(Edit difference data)
--------------------------------------------------

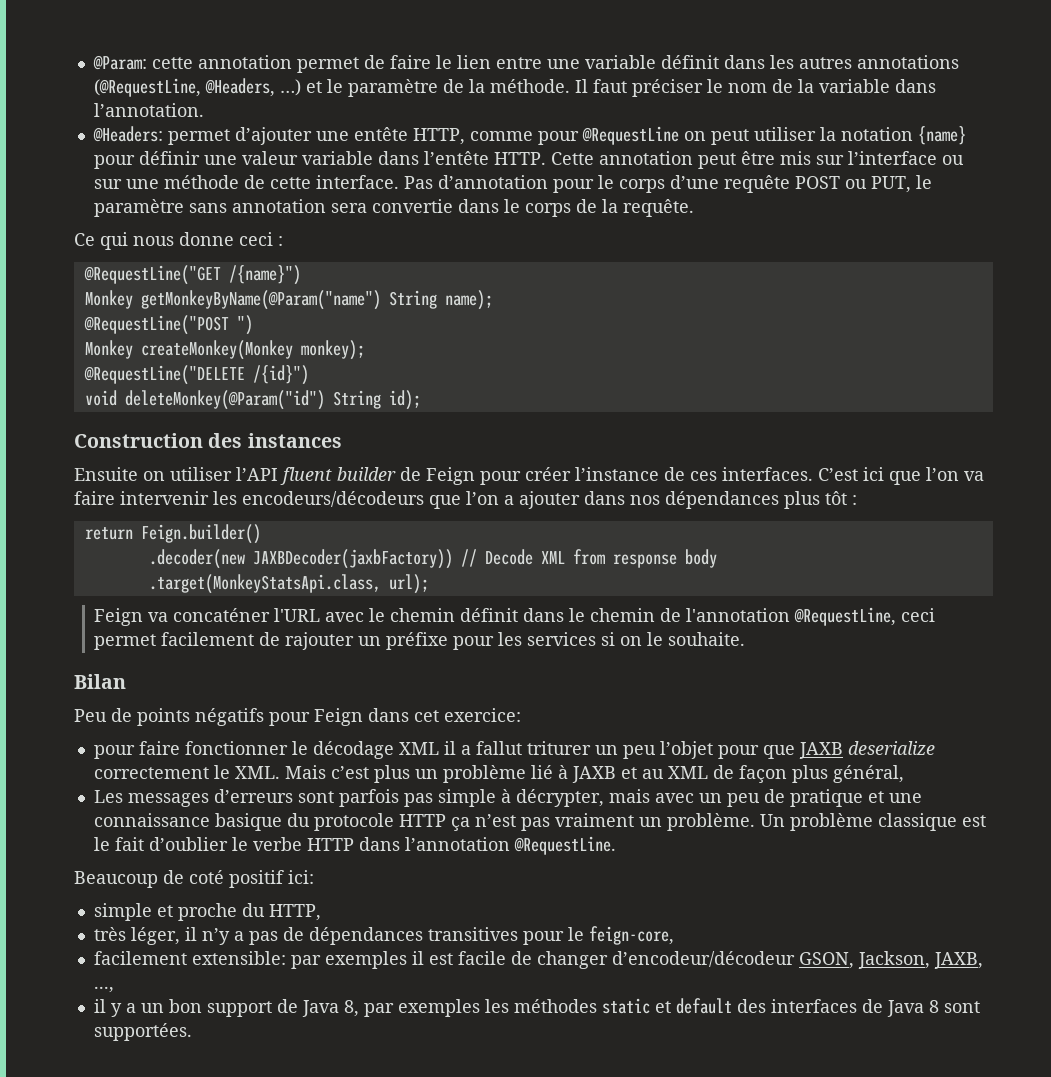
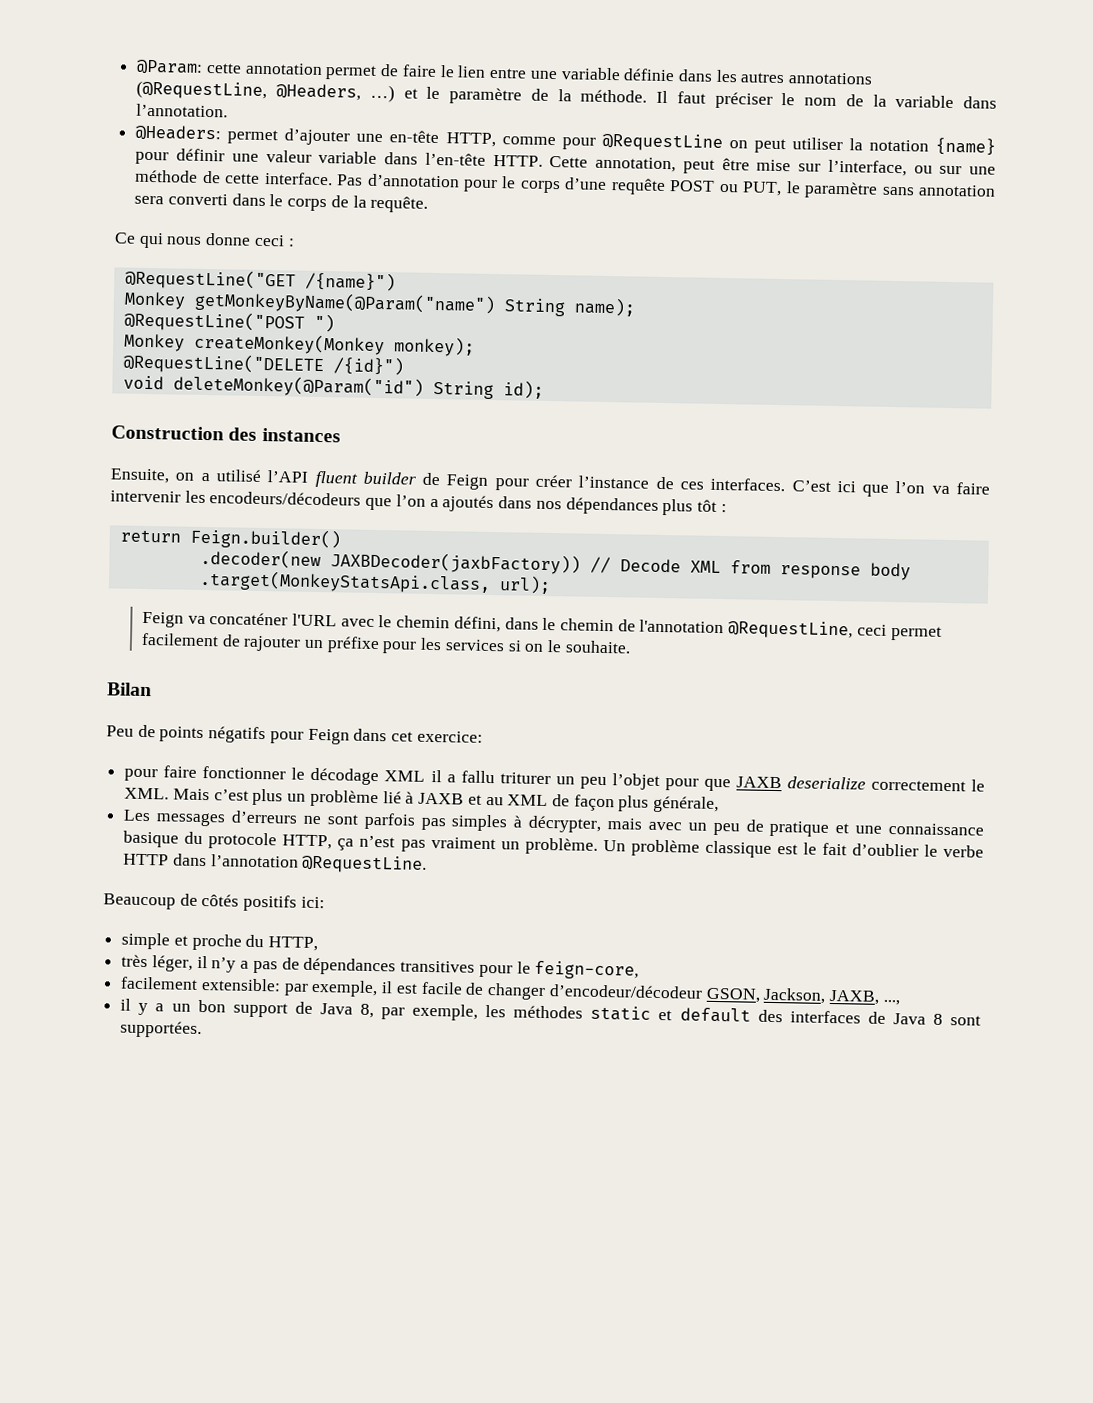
- @Param: cette annotation permet de faire le lien entre une variable définit dans les autres annotations (@RequestLine, @Headers, …) et le paramètre de la méthode.
+ @Param: cette annotation permet de faire le lien entre une variable définie dans les autres annotations (@RequestLine, @Headers, …) et le paramètre de la méthode.
- @Headers: permet d’ajouter une entête HTTP, comme pour @RequestLine on peut utiliser la notation {name} pour définir une valeur variable dans l’entête HTTP.
+ @Headers: permet d’ajouter une en-tête HTTP, comme pour @RequestLine on peut utiliser la notation {name} pour définir une valeur variable dans l’en-tête HTTP.
- Cette annotation peut être mis sur l’interface ou sur une méthode de cette interface.
+ Cette annotation, peut être mise sur l’interface, ou sur une méthode de cette interface.
- Pas d’annotation pour le corps d’une requête POST ou PUT, le paramètre sans annotation sera convertie dans le corps de la requête.
+ Pas d’annotation pour le corps d’une requête POST ou PUT, le paramètre sans annotation sera converti dans le corps de la requête.
- Ensuite on utiliser l’API fluent builder de Feign pour créer l’instance de ces interfaces.
+ Ensuite, on a utilisé l’API fluent builder de Feign pour créer l’instance de ces interfaces.
- C’est ici que l’on va faire intervenir les encodeurs/décodeurs que l’on a ajouter dans nos dépendances plus tôt :
+ C’est ici que l’on va faire intervenir les encodeurs/décodeurs que l’on a ajoutés dans nos dépendances plus tôt :
- Feign va concaténer l'URL avec le chemin définit dans le chemin de l'annotation @RequestLine, ceci permet facilement de rajouter un préfixe pour les services si on le souhaite.
+ Feign va concaténer l'URL avec le chemin défini, dans le chemin de l'annotation @RequestLine, ceci permet facilement de rajouter un préfixe pour les services si on le souhaite.
- pour faire fonctionner le décodage XML il a fallut triturer un peu l’objet pour que JAXB deserialize correctement le XML. Mais c’est plus un problème lié à JAXB et au XML de façon plus général,
+ pour faire fonctionner le décodage XML il a fallu triturer un peu l’objet pour que JAXB deserialize correctement le XML. Mais c’est plus un problème lié à JAXB et au XML de façon plus générale,
- Les messages d’erreurs sont parfois pas simple à décrypter, mais avec un peu de pratique et une connaissance basique du protocole HTTP ça n’est pas vraiment un problème.
+ Les messages d’erreurs ne sont parfois pas simples à décrypter, mais avec un peu de pratique et une connaissance basique du protocole HTTP, ça n’est pas vraiment un problème.
- Beaucoup de coté positif ici:
+ Beaucoup de côtés positifs ici:
- facilement extensible: par exemples il est facile de changer d’encodeur/décodeur GSON, Jackson, JAXB, ...,
+ facilement extensible: par exemple, il est facile de changer d’encodeur/décodeur GSON, Jackson, JAXB, ...,
- il y a un bon support de Java 8, par exemples les méthodes static et default des interfaces de Java 8 sont supportées.
+ il y a un bon support de Java 8, par exemple, les méthodes static et default des interfaces de Java 8 sont supportées.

--------------------------------------------------

Problem to work on
Return the entries verbatim, pictures excluded.

Answer to the problem
- @Param: cette annotation permet de faire le lien entre une variable définit dans les autres annotations (@RequestLine, @Headers, …) et le paramètre de la méthode.
+ @Param: cette annotation permet de faire le lien entre une variable définie dans les autres annotations (@RequestLine, @Headers, …) et le paramètre de la méthode.
- @Headers: permet d’ajouter une entête HTTP, comme pour @RequestLine on peut utiliser la notation {name} pour définir une valeur variable dans l’entête HTTP.
+ @Headers: permet d’ajouter une en-tête HTTP, comme pour @RequestLine on peut utiliser la notation {name} pour définir une valeur variable dans l’en-tête HTTP.
- Cette annotation peut être mis sur l’interface ou sur une méthode de cette interface.
+ Cette annotation, peut être mise sur l’interface, ou sur une méthode de cette interface.
- Pas d’annotation pour le corps d’une requête POST ou PUT, le paramètre sans annotation sera convertie dans le corps de la requête.
+ Pas d’annotation pour le corps d’une requête POST ou PUT, le paramètre sans annotation sera converti dans le corps de la requête.
- Ensuite on utiliser l’API fluent builder de Feign pour créer l’instance de ces interfaces.
+ Ensuite, on a utilisé l’API fluent builder de Feign pour créer l’instance de ces interfaces.
- C’est ici que l’on va faire intervenir les encodeurs/décodeurs que l’on a ajouter dans nos dépendances plus tôt :
+ C’est ici que l’on va faire intervenir les encodeurs/décodeurs que l’on a ajoutés dans nos dépendances plus tôt :
- Feign va concaténer l'URL avec le chemin définit dans le chemin de l'annotation @RequestLine, ceci permet facilement de rajouter un préfixe pour les services si on le souhaite.
+ Feign va concaténer l'URL avec le chemin défini, dans le chemin de l'annotation @RequestLine, ceci permet facilement de rajouter un préfixe pour les services si on le souhaite.
- pour faire fonctionner le décodage XML il a fallut triturer un peu l’objet pour que JAXB deserialize correctement le XML. Mais c’est plus un problème lié à JAXB et au XML de façon plus général,
+ pour faire fonctionner le décodage XML il a fallu triturer un peu l’objet pour que JAXB deserialize correctement le XML. Mais c’est plus un problème lié à JAXB et au XML de façon plus générale,
- Les messages d’erreurs sont parfois pas simple à décrypter, mais avec un peu de pratique et une connaissance basique du protocole HTTP ça n’est pas vraiment un problème.
+ Les messages d’erreurs ne sont parfois pas simples à décrypter, mais avec un peu de pratique et une connaissance basique du protocole HTTP, ça n’est pas vraiment un problème.
- Beaucoup de coté positif ici:
+ Beaucoup de côtés positifs ici:
- facilement extensible: par exemples il est facile de changer d’encodeur/décodeur GSON, Jackson, JAXB, ...,
+ facilement extensible: par exemple, il est facile de changer d’encodeur/décodeur GSON, Jackson, JAXB, ...,
- il y a un bon support de Java 8, par exemples les méthodes static et default des interfaces de Java 8 sont supportées.
+ il y a un bon support de Java 8, par exemple, les méthodes static et default des interfaces de Java 8 sont supportées.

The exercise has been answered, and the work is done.